◆ **PROBLEM TO WORK ON**:
Give the data again exactly as it appears, excluding any pictures.

◆ **Web page edit records**:
· · · · · · ·

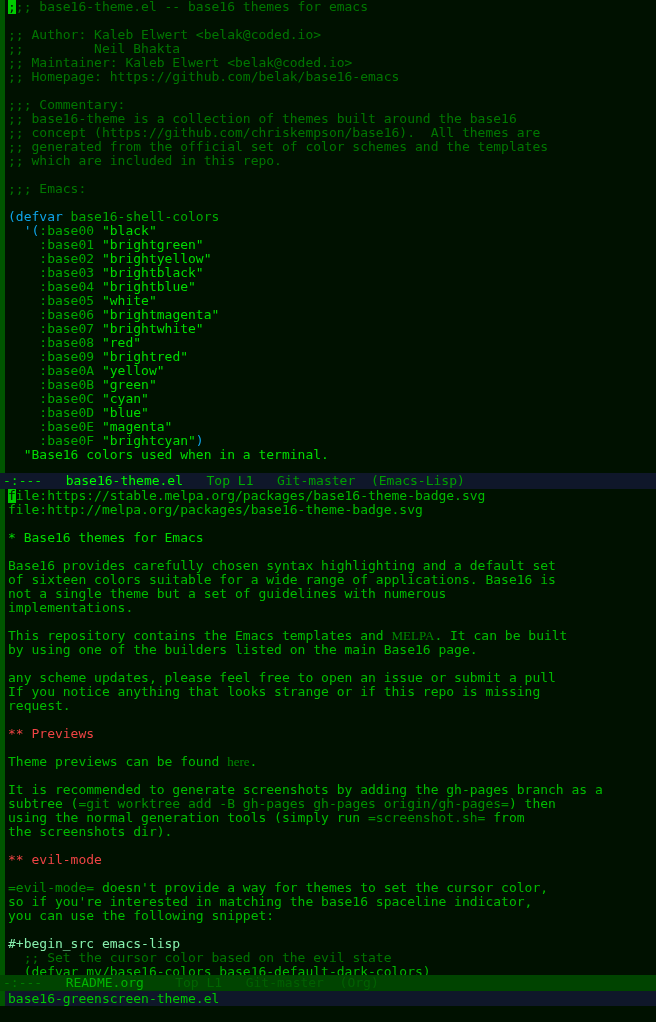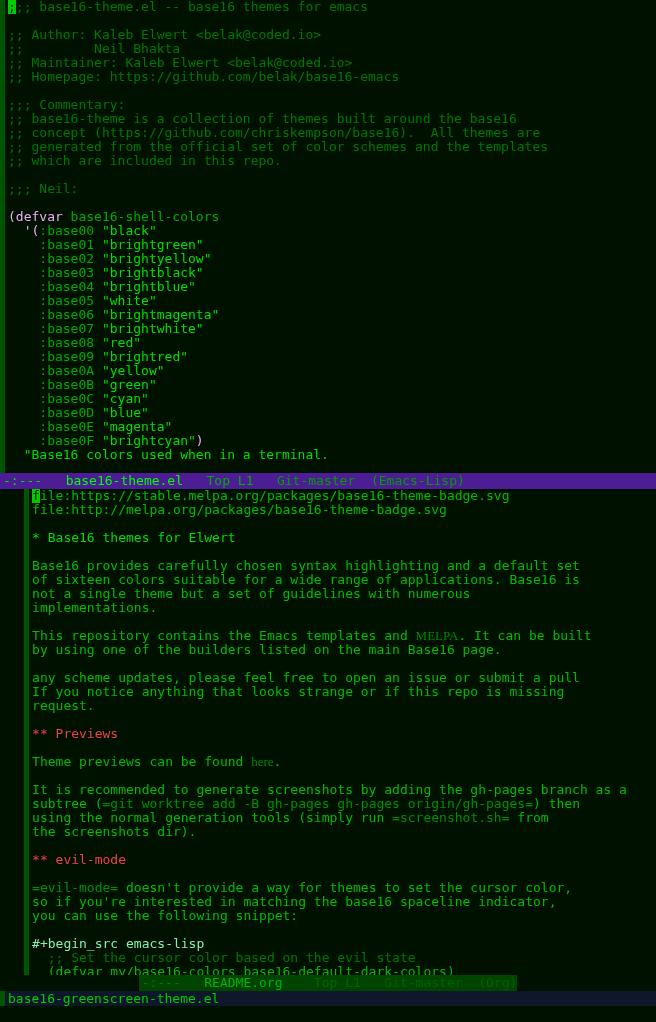";;; Neil:" span.cmt { text: Neil -> Emacs }
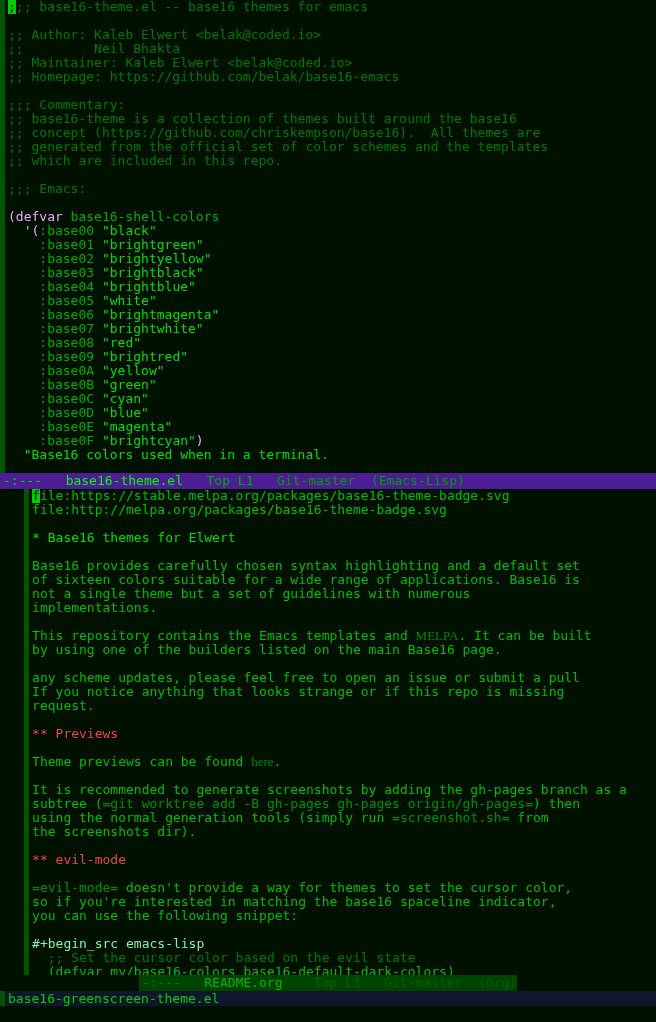"(defvar" .def { color: #f0abfc -> #0ea5e9 }
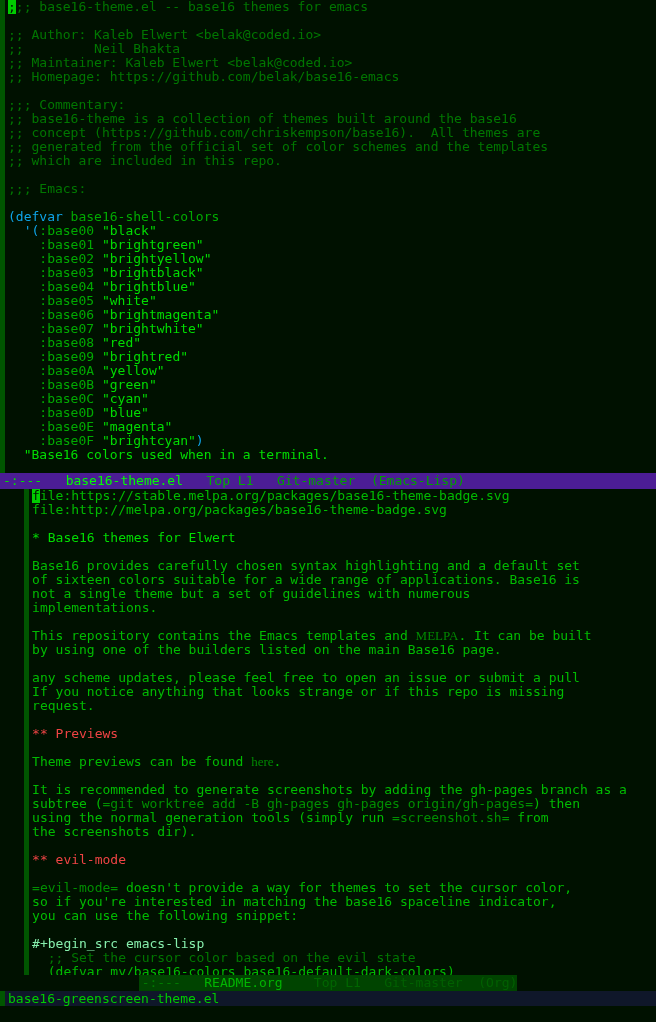"-:--- base16-theme.el Top L1 Git-master" .modeline.active { background: #4c1d95 -> #0f172a }
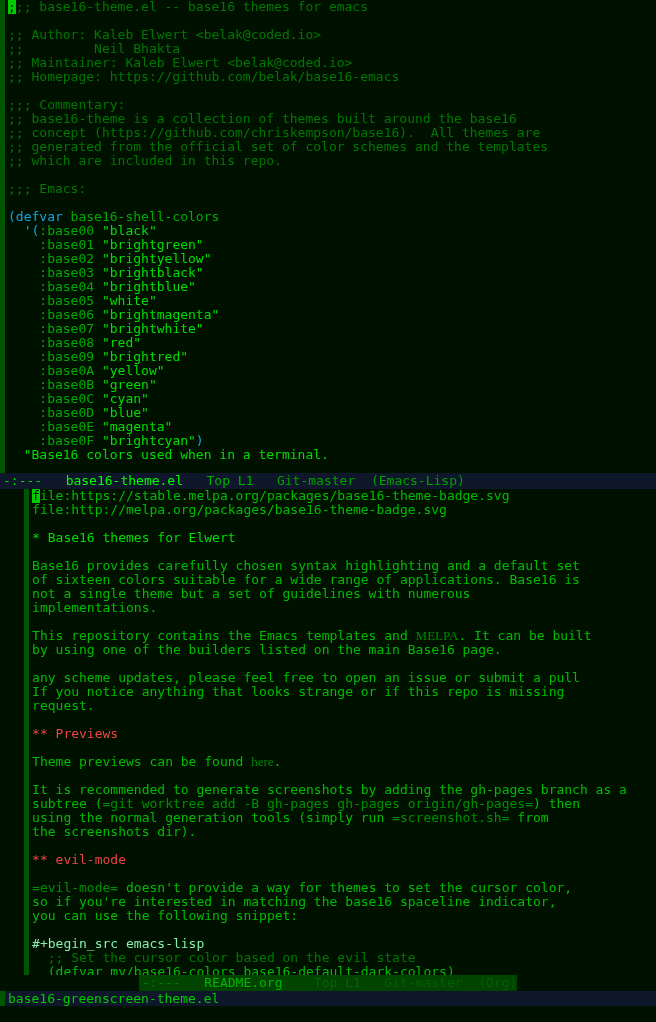"file:https://stable.melpa.org/packages/b" .win-bottom { align-items: center -> none }
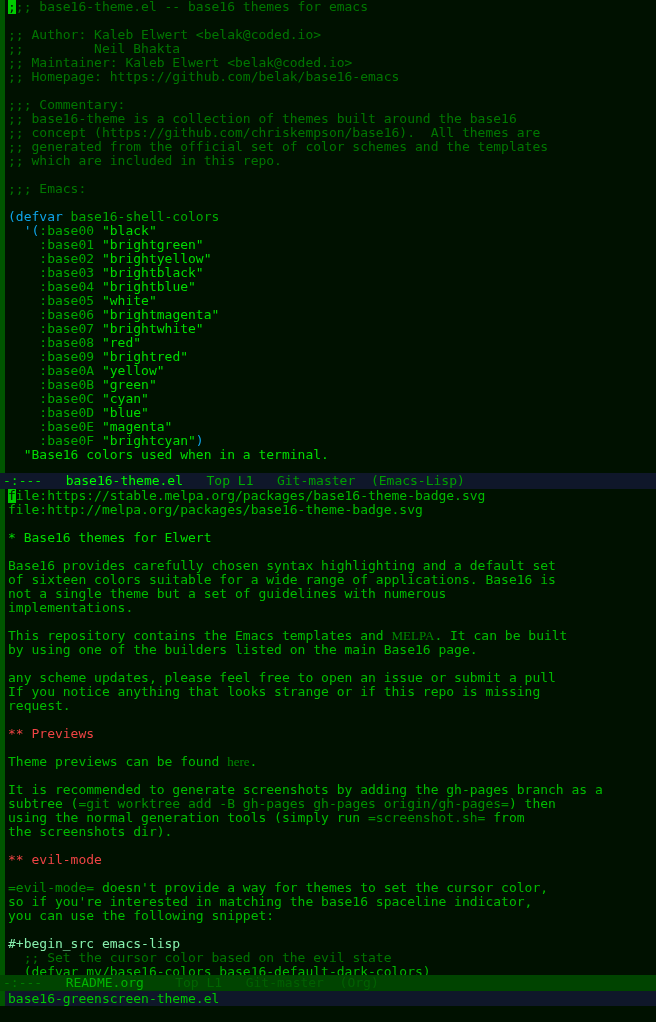"* Base16 themes for Elwert" span.org1 { text: Elwert -> Emacs }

· · · · · · ·

◆ **PROBLEM SOLUTION**:
";;; Neil:" span.cmt { text: Neil -> Emacs }
"(defvar" .def { color: #f0abfc -> #0ea5e9 }
"-:--- base16-theme.el Top L1 Git-master" .modeline.active { background: #4c1d95 -> #0f172a }
"file:https://stable.melpa.org/packages/b" .win-bottom { align-items: center -> none }
"* Base16 themes for Elwert" span.org1 { text: Elwert -> Emacs }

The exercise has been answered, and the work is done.